How to remove cherry angiomas
Cherry angiomas can be removed through various treatments such as laser therapy, cryotherapy, electrocoagulation, microwave therapy, or surgical excision. As they are mostly benign and asymptomatic, observation alone may be sufficient. When removal is desired, minimally invasive methods are preferred. Prompt medical consultation is recommended if the angioma rapidly increases in size, ulcerates with bleeding, or affects appearance.
1. Laser therapy: Uses the photothermal effect of specific wavelength lasers to directly destroy blood vessels within the angioma, causing coagulation, necrosis, and subsequent absorption. This method allows quick recovery with only mild, temporary pigmentation as a potential side effect.
2. Cryotherapy: Utilizes liquid nitrogen to freeze the angioma tissue, leading to necrosis and shedding. It is suitable for small, superficial cherry angiomas. Post-treatment sun protection is important to avoid hypopigmentation or minor scarring.

3. Electrocoagulation: Applies high-frequency electrical current to generate heat that coagulates angioma tissue and seals abnormal blood vessels. It is simple, fast, and best suited for a small number of small lesions. The treatment site should be kept dry after the procedure.

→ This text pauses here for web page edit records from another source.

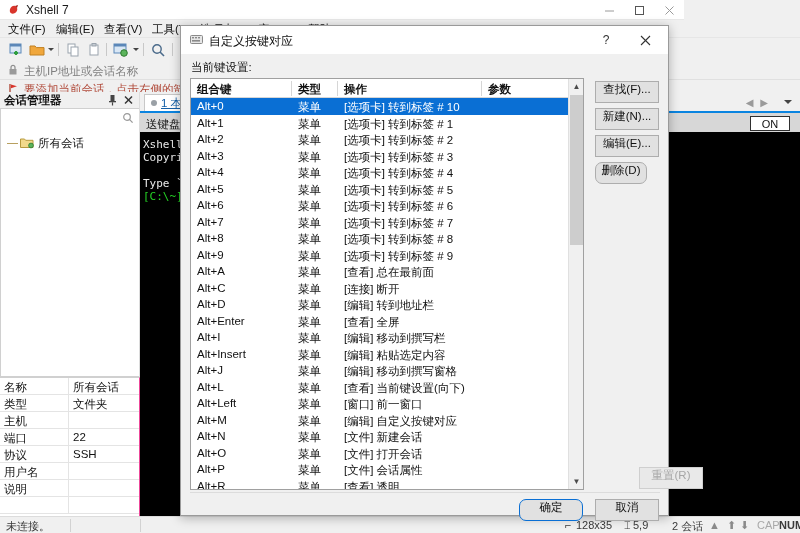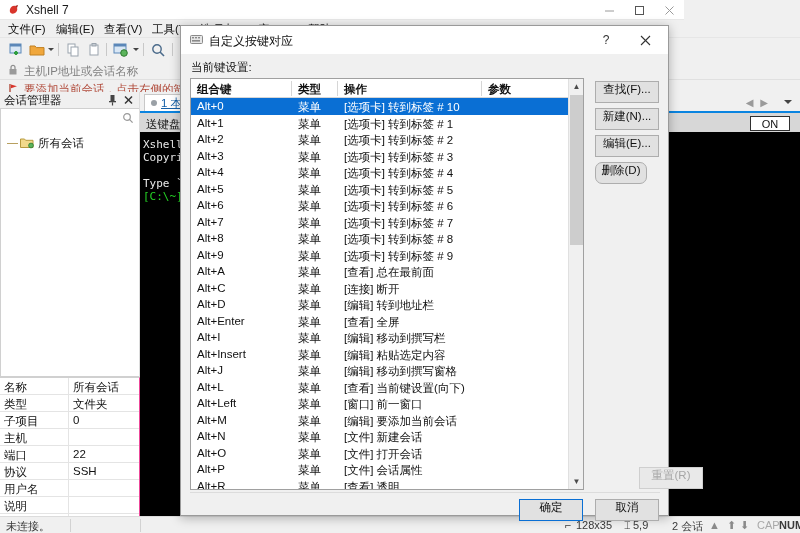"会话管理器" .sm-title { font-weight: none -> bold }
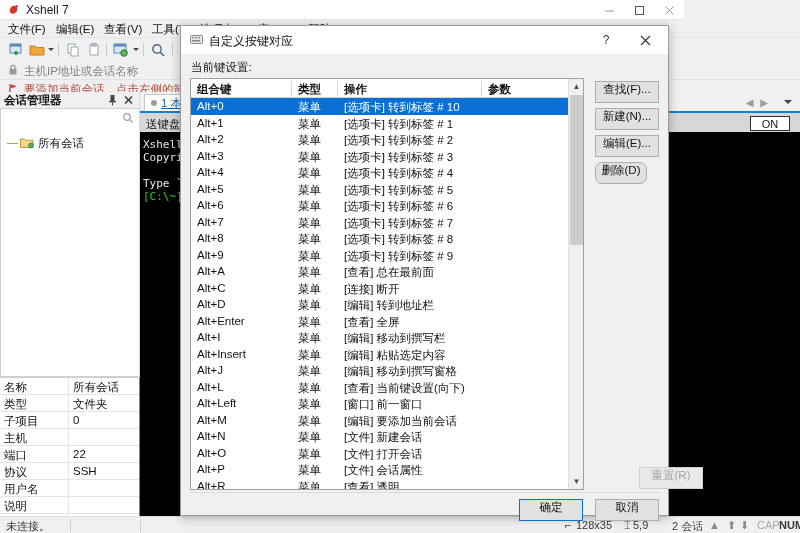"子项目" div.prop-row { html: <div> <div>子项目</div> <div></div> <div>0</div> </div> -> none }
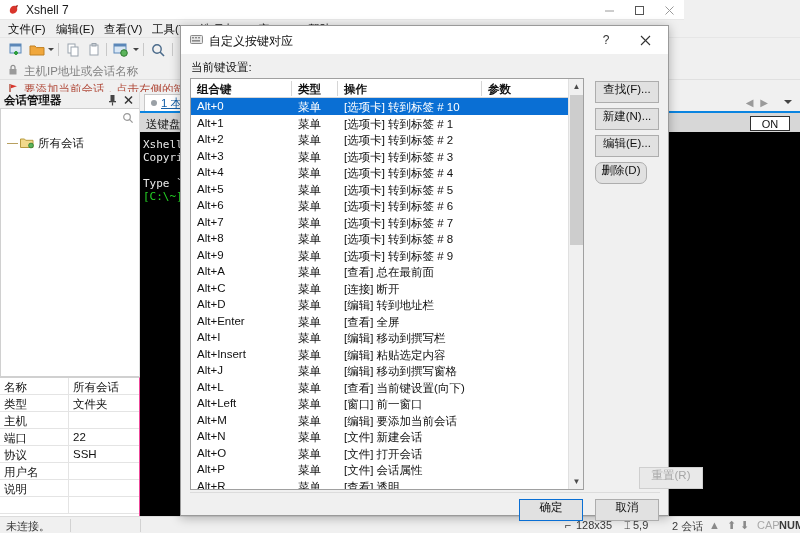"[编辑] 要添加当前会话" div.lv-c { text: 要添加当前会话 -> 自定义按键对应 }
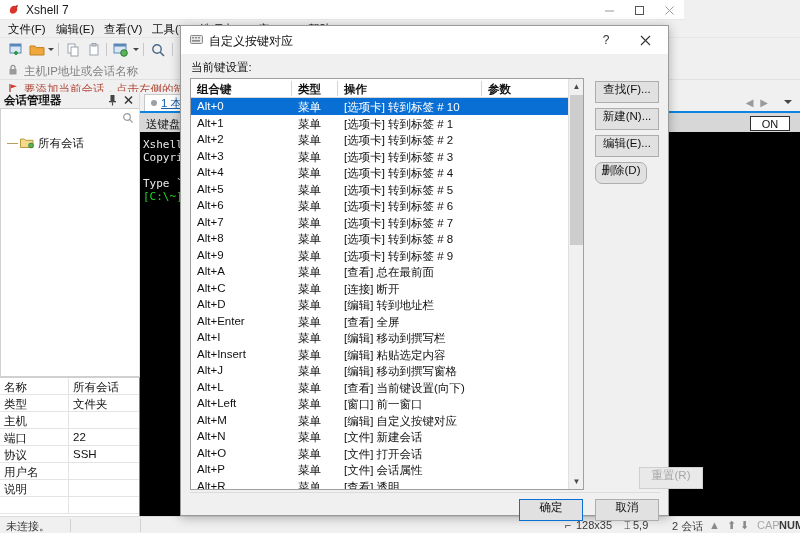"确定" div.dlg-btn { border-radius: none -> 7px }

4. Microwave therapy: Uses thermal effects of microwaves to heat and coagulate angioma tissue, thereby destroying vascular structures. This method causes minimal trauma, little bleeding, and short recovery time, with limited damage to surrounding skin.
5. Surgical excision: Reserved for large angiomas, those with recurrent bleeding, or suspected atypical changes. Complete surgical removal ensures eradication of the lesion, followed by wound suturing. Although definitive, this approach leaves a linear scar.
In daily life, avoid scratching or rubbing the area with angiomas. Use lukewarm water when bathing, wear soft clothing to minimize irritation, apply sun protection when outdoors, and regularly monitor the lesion for changes to reduce external influences.